问题
I have a data set like this ->
library(ggplot2)
response <- c("Yes","No")
gend <- c("Female","Male")
purchase <- sample(response, 20, replace = TRUE)
gender <- sample(gend, 20, replace = TRUE)
df <- as.data.frame(purchase)
df <- cbind(df,gender)
so head(df)
looks like this ->
purchase gender
1 Yes Female
2 No Male
3 No Female
4 No Female
5 Yes Female
6 No Female
Also, so you can validate my examples, here is table(df)
for my particular sampling.
(please don't worry about matching my percentages)
gender
purchase Female Male
No 6 3
Yes 4 7
I want a "histogram" showing Gender, but split by Purchase. I have gone this far ->
ggplot(df) +
geom_bar(aes(y = (..count..)/sum(..count..)),position = "dodge") +
aes(gender, fill = purchase)
which generates ->
histogram with split bins, by percentage, but not the aggregate level I want
The Y axis has Percentage as I want, but it has each bar of the chart as a percentage of the whole chart.
What I want is the two "Female" bars to each be a percentage of there respective "Purchase". So in the chart above I would like four bars to be,
66%, 36%, 33%, 64%
, in that order.
I have tried with geom_histogram to no avail. I have checked SO, searched, ggplot documentation, and several books.
Regarding the suggestion to look at the previous question about facets; that does work, but I had hoped to keep the chart visually as it is above, as opposed to split into "two charts". So...
Anyone know how to do this?
Thanks.
回答1:
Regarding the percentages you want, is the denominator based on gender, or purchase? In the example given above, 66% for female & no purchase would be a result of 6 divided by the sum of no purchases (6+3) rather than the sum of all females (6+4).
It's definitely possible to plot that, but I'm not sure if the result would be intuitive to interpret. I got confused myself for a while.
The following hack makes use of the weight
aesthetic.
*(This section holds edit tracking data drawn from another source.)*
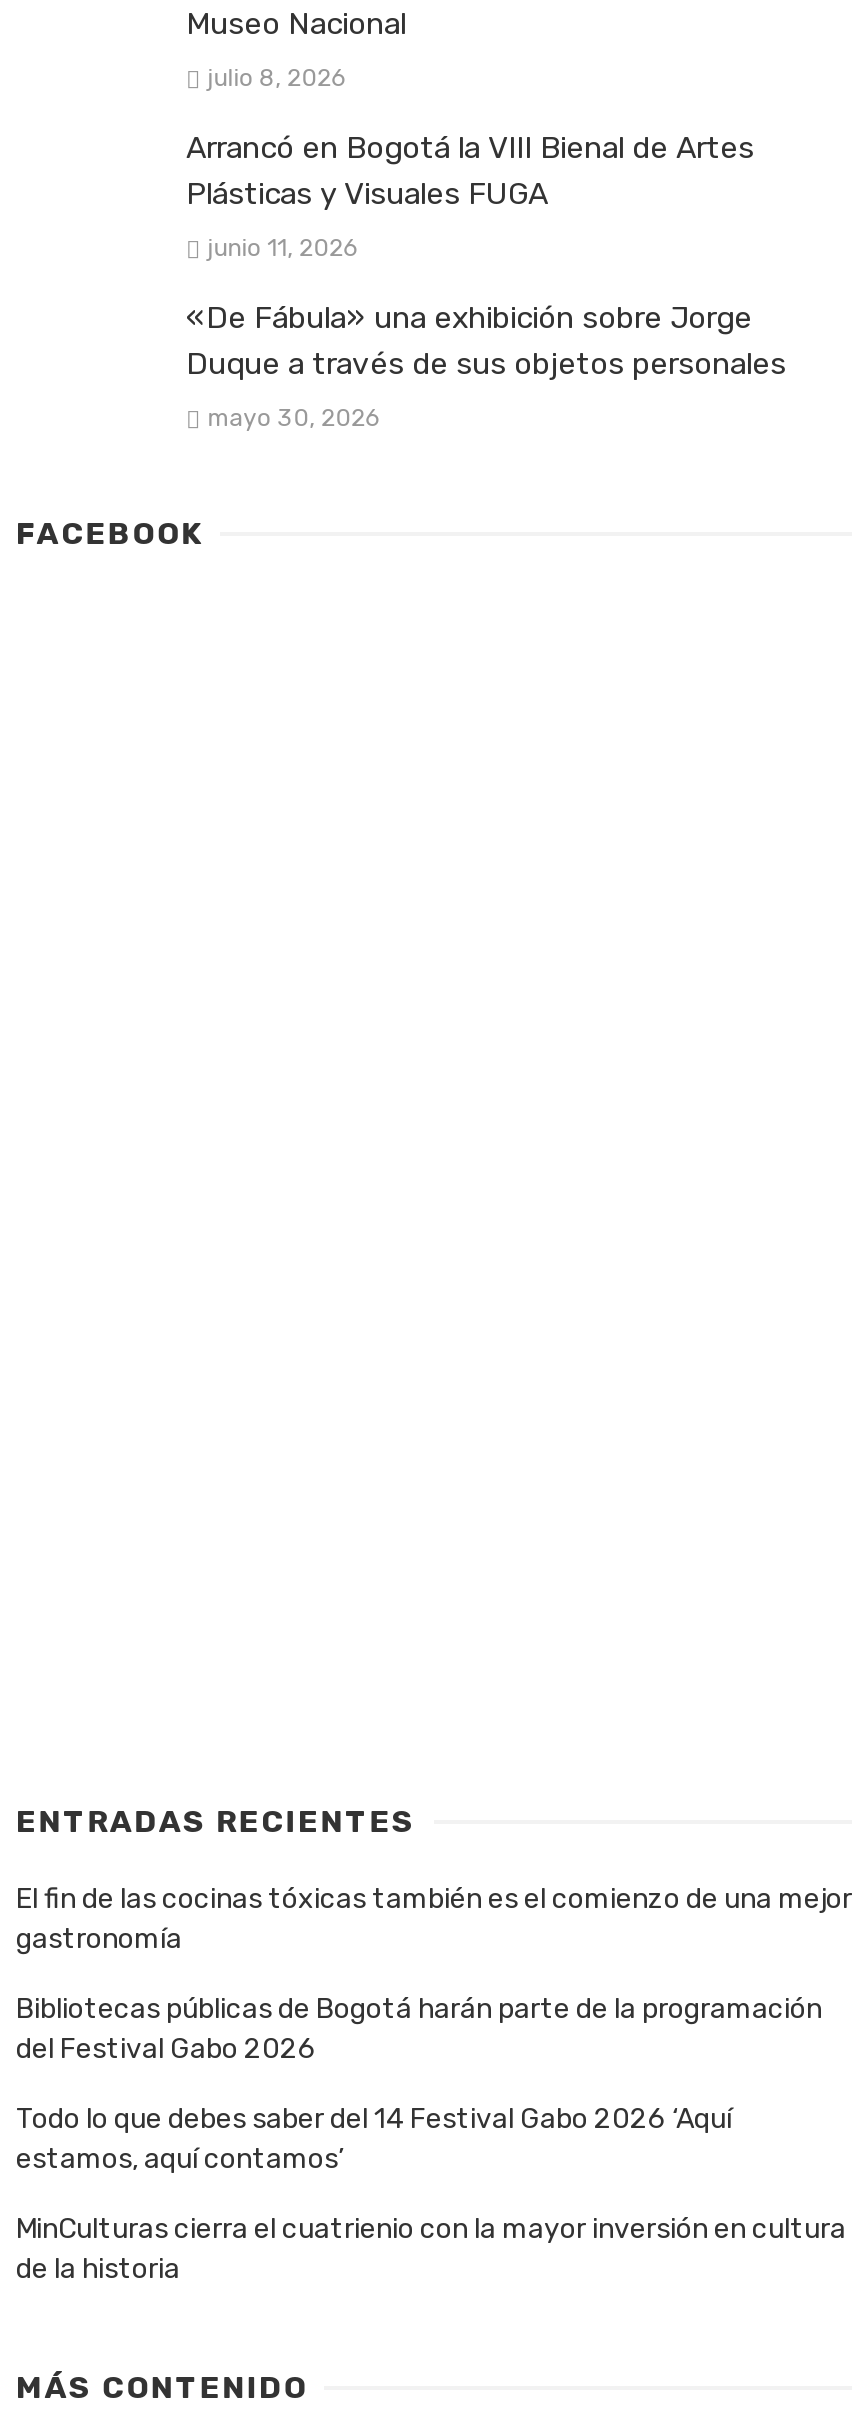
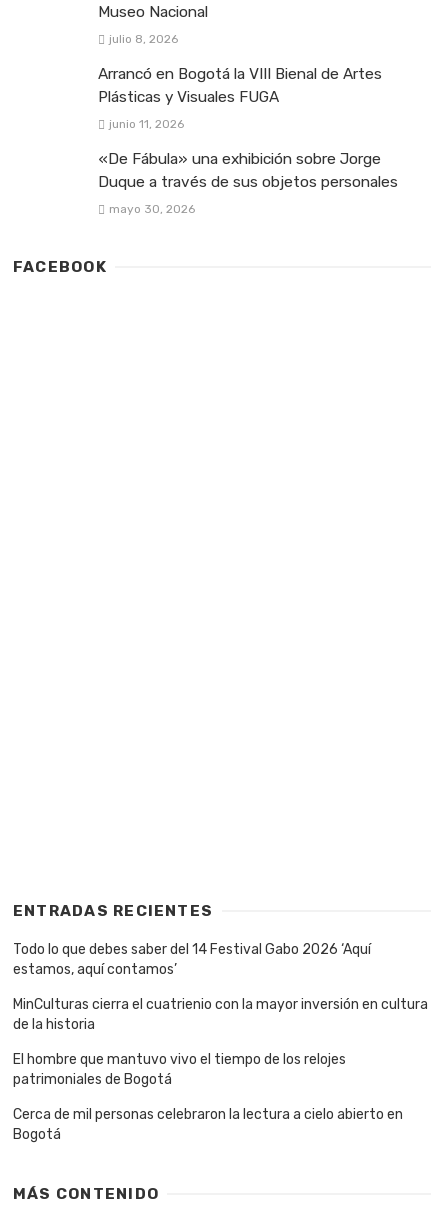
- El fin de las cocinas tóxicas también es el comienzo de una mejor
- gastronomía
- Bibliotecas públicas de Bogotá harán parte de la programación
- del Festival Gabo 2026

moved up: Todo lo que debes saber del 14 Festival Gabo 2026 ‘Aquí | estamos, aquí contamos’ | MinCulturas cierra el cuatrienio con la mayor inversión en cultura | de la historia

+ El hombre que mantuvo vivo el tiempo de los relojes
+ patrimoniales de Bogotá
+ Cerca de mil personas celebraron la lectura a cielo abierto en
+ Bogotá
I've used purchase as the grouping variable here based on the expected output described in the question, though I think gender makes more sense (as per TTNK's answer above):
df <- data.frame(purchase = c(rep("No", 6), rep("Yes", 4), rep("No", 3), rep("Yes", 7)),
gender = c(rep("Female", 10), rep("Male", 10)))
ggplot(df %>%
group_by(purchase) %>% #change this to gender if that's the intended denominator
mutate(w = 1/n()) %>% ungroup()) +
aes(gender, fill = purchase, weight = w)+
geom_bar(aes(x = gender, fill = purchase), position = "dodge")+
scale_y_continuous(name = "percent", labels = scales::percent)
回答2:
Try something like this:
library(tidyverse)
df %>%
count(purchase, gender) %>%
ungroup %>%
group_by(gender) %>%
mutate(prop = prop.table(n)) %>%
ggplot(aes(gender, prop, group = purchase)) +
geom_bar(aes(fill = purchase), stat = "identity", position = "dodge")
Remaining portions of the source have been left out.